After drawing up the first prototype models -- UMD instructor Lisa Reeves and Professor Paul Treuer joined with the U of M, Twin Cities in fall 2001, and the two campuses combined their efforts to design the Graduation Planner.
Set to launch on the UMD campus this Fall Semester, the Graduation Planner brings together essential information systems (such as: general education courses, requirements for a major, and recommended electives) into one interactive online program designed for a student's major field. The program is aimed to have a strong, positive effect on improved retention and graduation rates.
The Graduation Planner is a dynamic web based tool that simplifies the degree planning process by providing students with all the course and program requirements they need to plan for graduation. This interactive tool is shared with their adviser who can then comment on plans, letting students know if they are on track in their coursework. All UMD advisers will have the ability to view their advisee's plans, comment online, or request a printed copy for advising sessions.
Since its inception, UMD Chancellor Kathryn A. Martin has championed the Planner initiative and has played an active role in the support of its development. She envisions the Planner to be an essential part of the student advisement process and a major asset toward a timely degree completion.
"The Graduation Planner is unique because it synthesizes information from various university databases and displays it in an easy-to-read format that students can understand," said Chancellor Martin. "Now, questions like "what do I need to take to graduate and when do I need to take them" are answered upfront--saving time for the student, and giving the adviser valuable time that can be used to discuss other important issues with their advisees."
The major purpose of the personalized Graduation Planner is twofold:
- First -- to teach students the skills of long range planning by providing them all the information they need to make informed degree planning decisions
- Second -- to allow student to access their plan anytime and anywhere.
Over 1,000 UMD freshmen will be introduced to the Graduation Planner in their Introduction to College Learning classes this Fall Semester. A publicity campaign reaching all students on the UMD campus is also being launched, and all UMD faculty advisers will be introduced to the Graduation Planner as a tool they can use with their advisees.
Lisa Rigoni Reeves, Assistant Director of the UMD Knowledge Management Center and a lead member of the Graduation Planner development team has this to say about the creation of the System.
"When I was an adviser, I noticed students did not know how to make a plan to achieve their academic goals, and there was not an easy way for them to take where they were in their coursework and visually plan for what was left.
So, along with Paul Treuer (director of the UMD Knowledge Management Center) we created the first prototype. From there, we joined the UMD/U of M project, team, and collaborated in building this application. The team worked incredibly hard always keeping the student in mind.
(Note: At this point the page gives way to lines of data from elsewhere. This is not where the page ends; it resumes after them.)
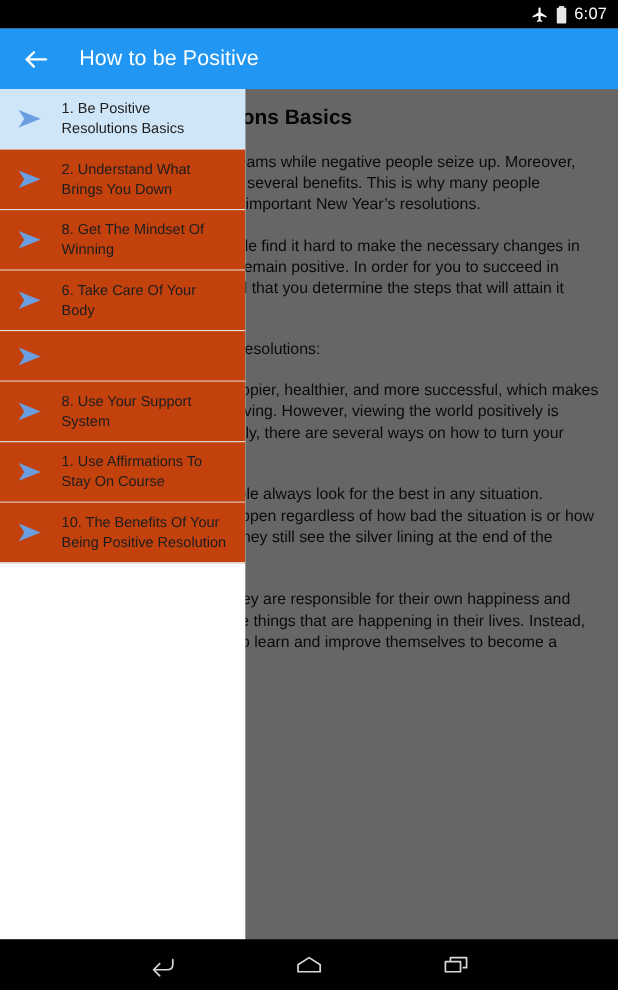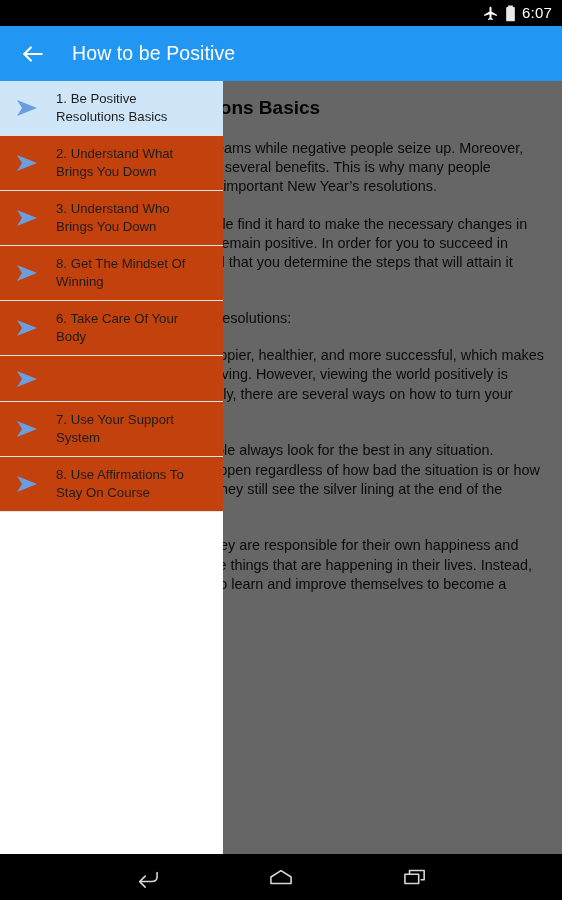"3. Understand Who Brings You" div.nav-item { html: <div> <span> <svg> <path></path> </svg> </span> <span>3. Understand Who Brings You Down</span> </div> -> none }
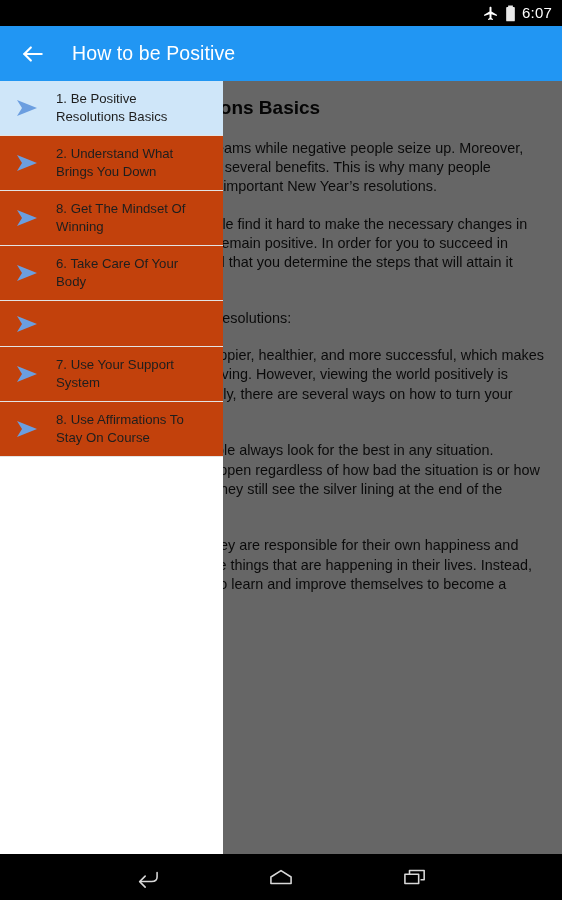"7. Use Your Support System" span.nav-label { text: 7 -> 8 }
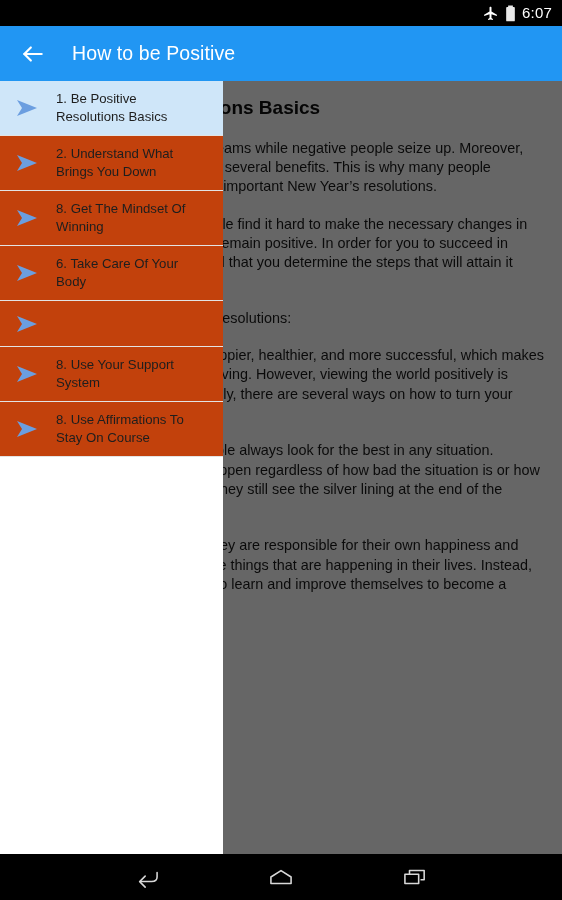"8. Use Affirmations To Stay" span.nav-label { text: 8 -> 1 }
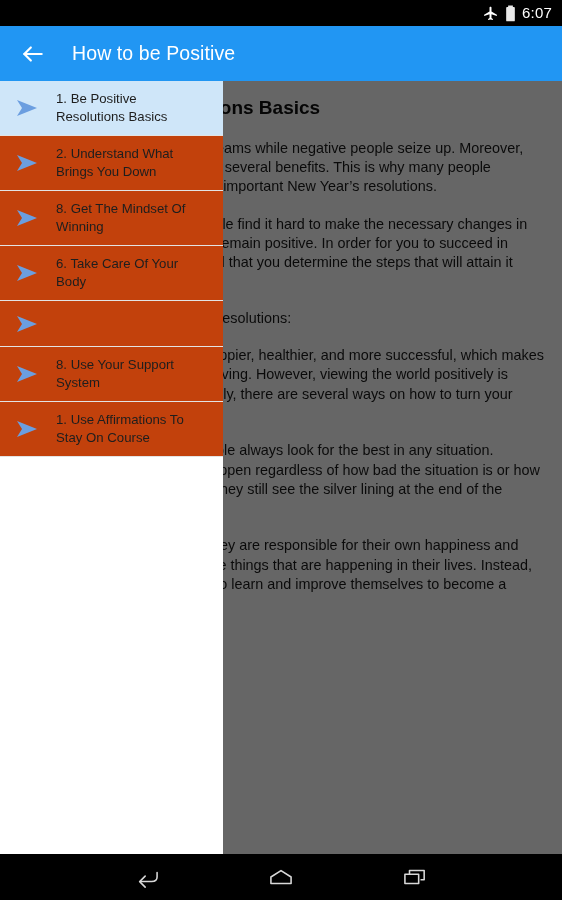"10. The Benefits Of Your" div.nav-item { html: none -> <div> <span> <svg> <path></path> </svg> </span> <span>10. The Benefits Of Your Being Positive Resolution</span> </div> }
The philosophy all along was to create something easy to use technologically but also to teach students the importance of planning --
- how to take all of the information available and to review it to make the best possible choices
- how to build off of these choices
- and to understand the need for flexibility in planning.
Not all things go according to plan. What in life does not take planning--and what future employer would not benefit from employees who have this valuable skill?
I think our project team, along with valuable input from UMD Student Affairs and advisers, succeeded in making a Graduation Planner that provides a safe place for students to plan and collaborate with their advisers on the entire planning process."